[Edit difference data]
-------------------------

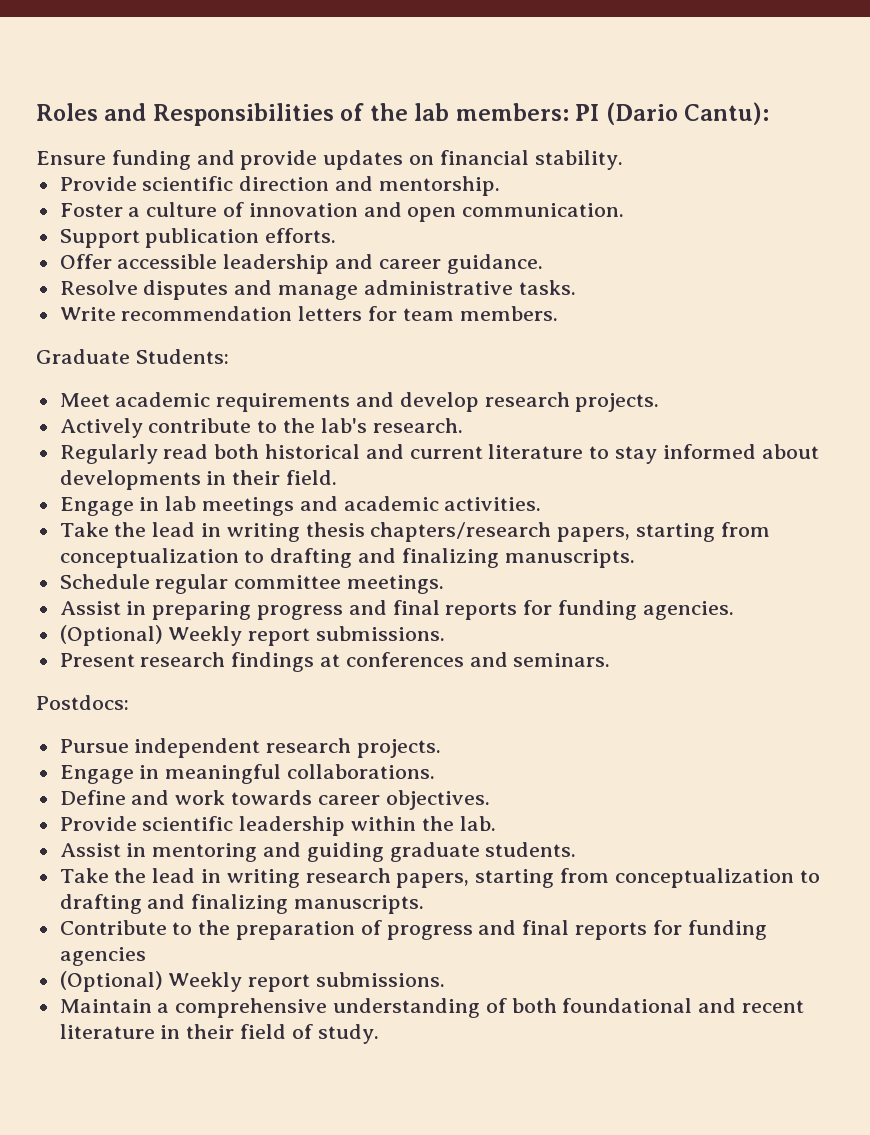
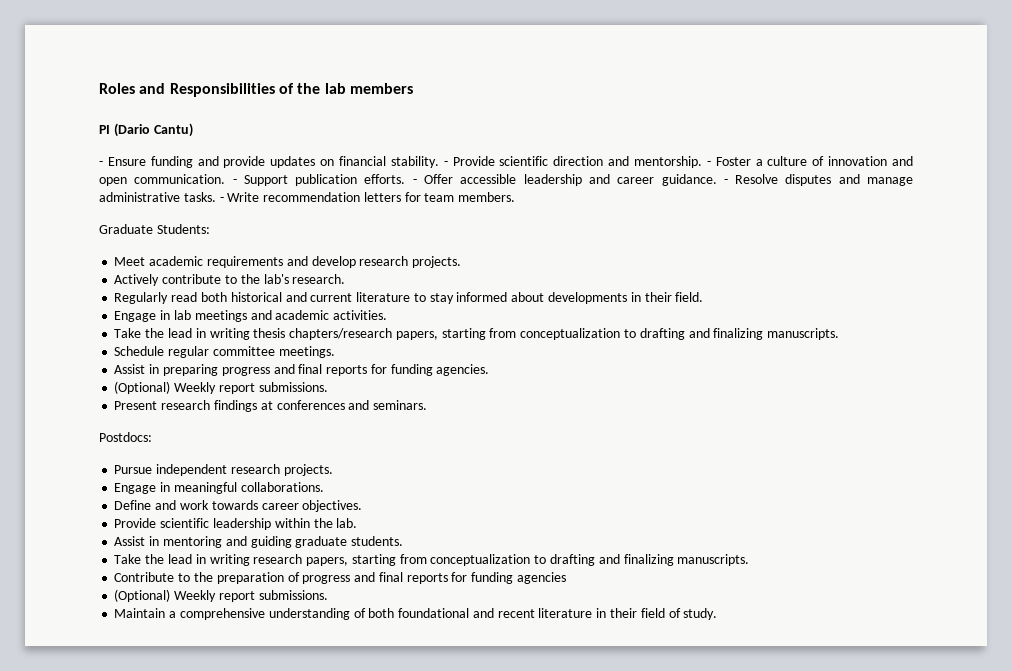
- Roles and Responsibilities of the lab members: PI (Dario Cantu):
- Ensure funding and provide updates on financial stability.
- Provide scientific direction and mentorship.
- Foster a culture of innovation and open communication.
- Support publication efforts.
- Offer accessible leadership and career guidance.
- Resolve disputes and manage administrative tasks.
- Write recommendation letters for team members.
+ Roles and Responsibilities of the lab members
+ PI (Dario Cantu)
+ - Ensure funding and provide updates on financial stability. - Provide scientific direction and mentorship. - Foster a culture of innovation and open communication. - Support publication efforts. - Offer accessible leadership and career guidance. - Resolve disputes and manage administrative tasks. - Write recommendation letters for team members.

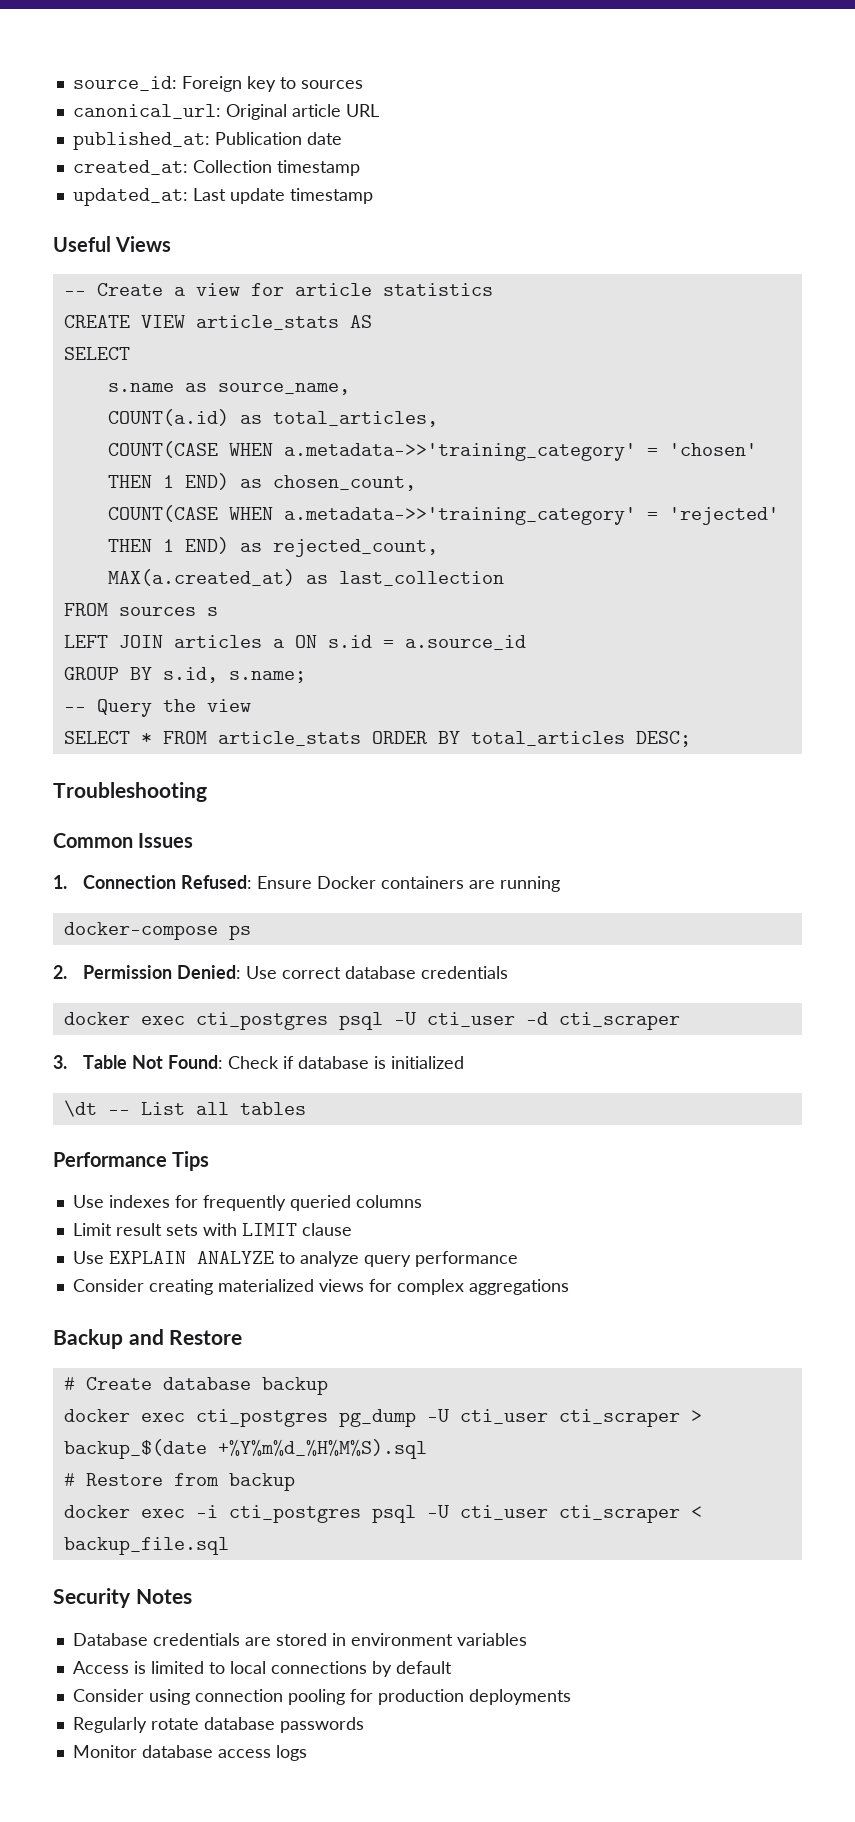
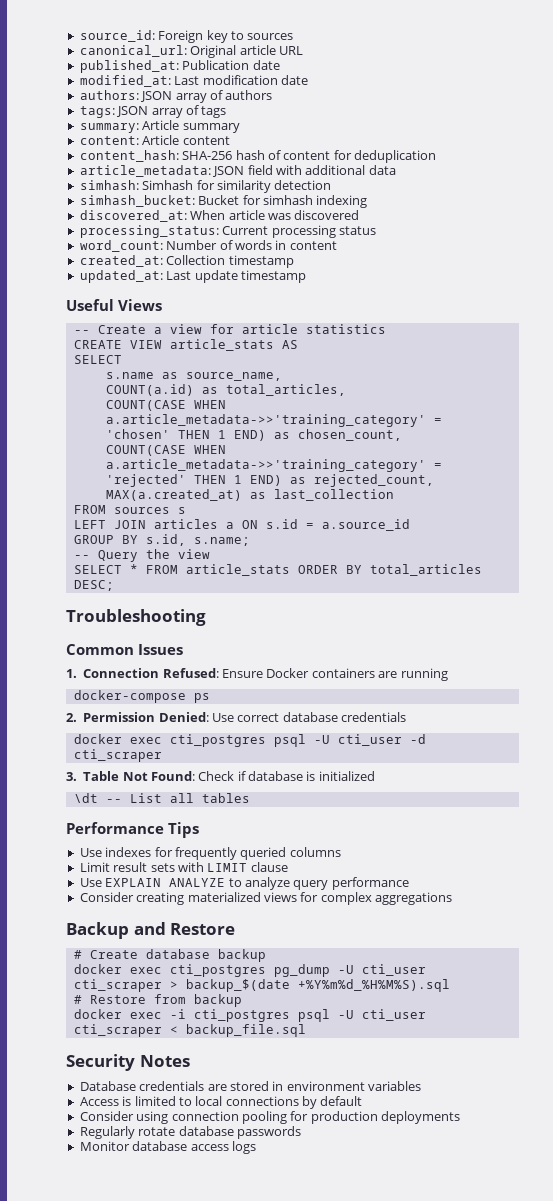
+ modified_at: Last modification date
+ authors: JSON array of authors
+ tags: JSON array of tags
+ summary: Article summary
+ content: Article content
+ content_hash: SHA-256 hash of content for deduplication
+ article_metadata: JSON field with additional data
+ simhash: Simhash for similarity detection
+ simhash_bucket: Bucket for simhash indexing
+ discovered_at: When article was discovered
+ processing_status: Current processing status
+ word_count: Number of words in content
- COUNT(CASE WHEN a.metadata->>'training_category' = 'chosen' THEN 1 END) as chosen_count,
+ COUNT(CASE WHEN a.article_metadata->>'training_category' = 'chosen' THEN 1 END) as chosen_count,
- COUNT(CASE WHEN a.metadata->>'training_category' = 'rejected' THEN 1 END) as rejected_count,
+ COUNT(CASE WHEN a.article_metadata->>'training_category' = 'rejected' THEN 1 END) as rejected_count,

-------------------------

What you are asked to do: The copy must include every record exactly and none of the pictures.

Reply to the exercise:
- Roles and Responsibilities of the lab members: PI (Dario Cantu):
- Ensure funding and provide updates on financial stability.
- Provide scientific direction and mentorship.
- Foster a culture of innovation and open communication.
- Support publication efforts.
- Offer accessible leadership and career guidance.
- Resolve disputes and manage administrative tasks.
- Write recommendation letters for team members.
+ Roles and Responsibilities of the lab members
+ PI (Dario Cantu)
+ - Ensure funding and provide updates on financial stability. - Provide scientific direction and mentorship. - Foster a culture of innovation and open communication. - Support publication efforts. - Offer accessible leadership and career guidance. - Resolve disputes and manage administrative tasks. - Write recommendation letters for team members.

+ modified_at: Last modification date
+ authors: JSON array of authors
+ tags: JSON array of tags
+ summary: Article summary
+ content: Article content
+ content_hash: SHA-256 hash of content for deduplication
+ article_metadata: JSON field with additional data
+ simhash: Simhash for similarity detection
+ simhash_bucket: Bucket for simhash indexing
+ discovered_at: When article was discovered
+ processing_status: Current processing status
+ word_count: Number of words in content
- COUNT(CASE WHEN a.metadata->>'training_category' = 'chosen' THEN 1 END) as chosen_count,
+ COUNT(CASE WHEN a.article_metadata->>'training_category' = 'chosen' THEN 1 END) as chosen_count,
- COUNT(CASE WHEN a.metadata->>'training_category' = 'rejected' THEN 1 END) as rejected_count,
+ COUNT(CASE WHEN a.article_metadata->>'training_category' = 'rejected' THEN 1 END) as rejected_count,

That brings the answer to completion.